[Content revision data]
=======
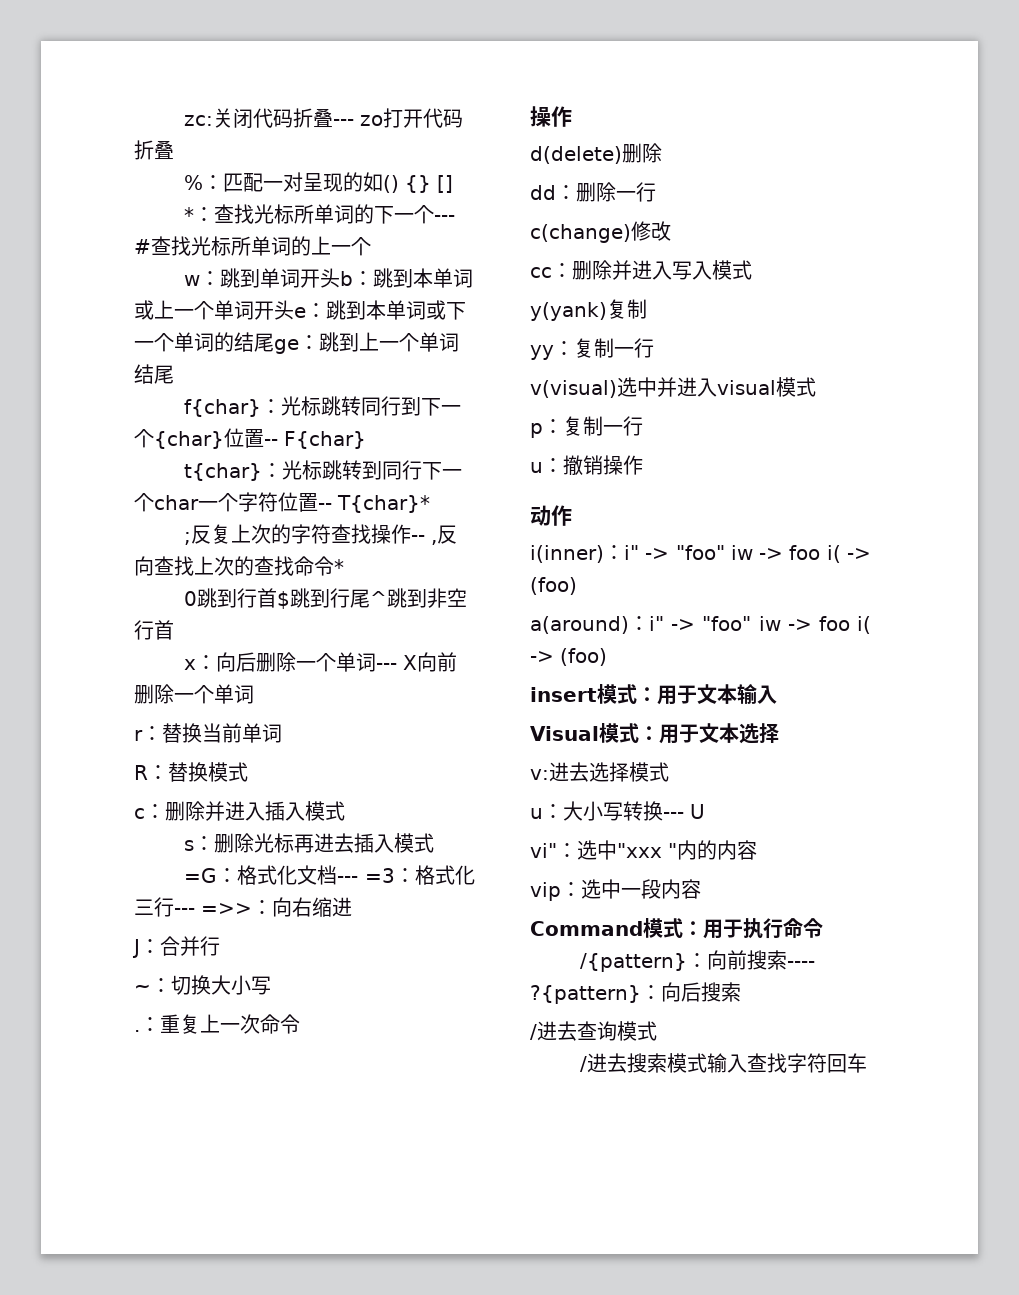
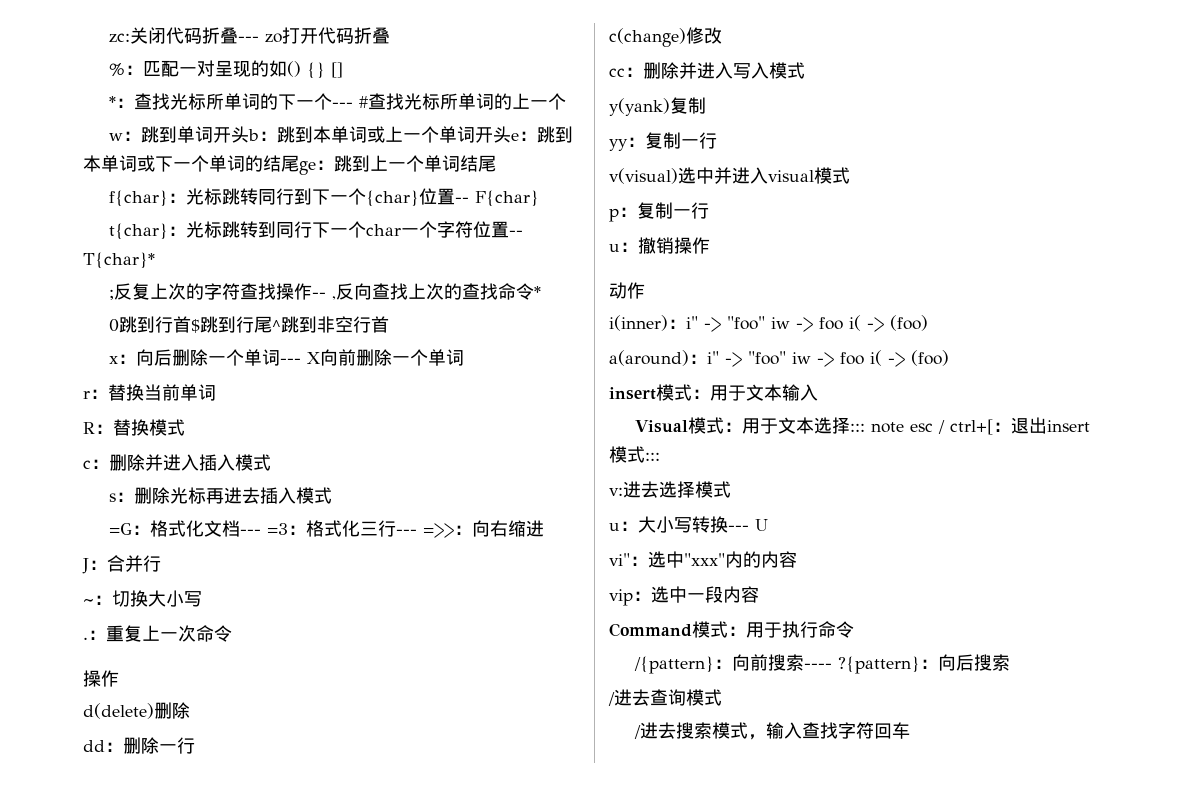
- Visual模式：用于文本选择
+ Visual模式：用于文本选择::: note esc / ctrl+[：退出insert模式:::
- vi"：选中"xxx "内的内容
+ vi"：选中"xxx"内的内容
- /进去搜索模式输入查找字符回车
+ /进去搜索模式，输入查找字符回车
=======
Exercise goal: Leave out the pictures and output the rest of the records exactly.

Result of this exercise:
- Visual模式：用于文本选择
+ Visual模式：用于文本选择::: note esc / ctrl+[：退出insert模式:::
- vi"：选中"xxx "内的内容
+ vi"：选中"xxx"内的内容
- /进去搜索模式输入查找字符回车
+ /进去搜索模式，输入查找字符回车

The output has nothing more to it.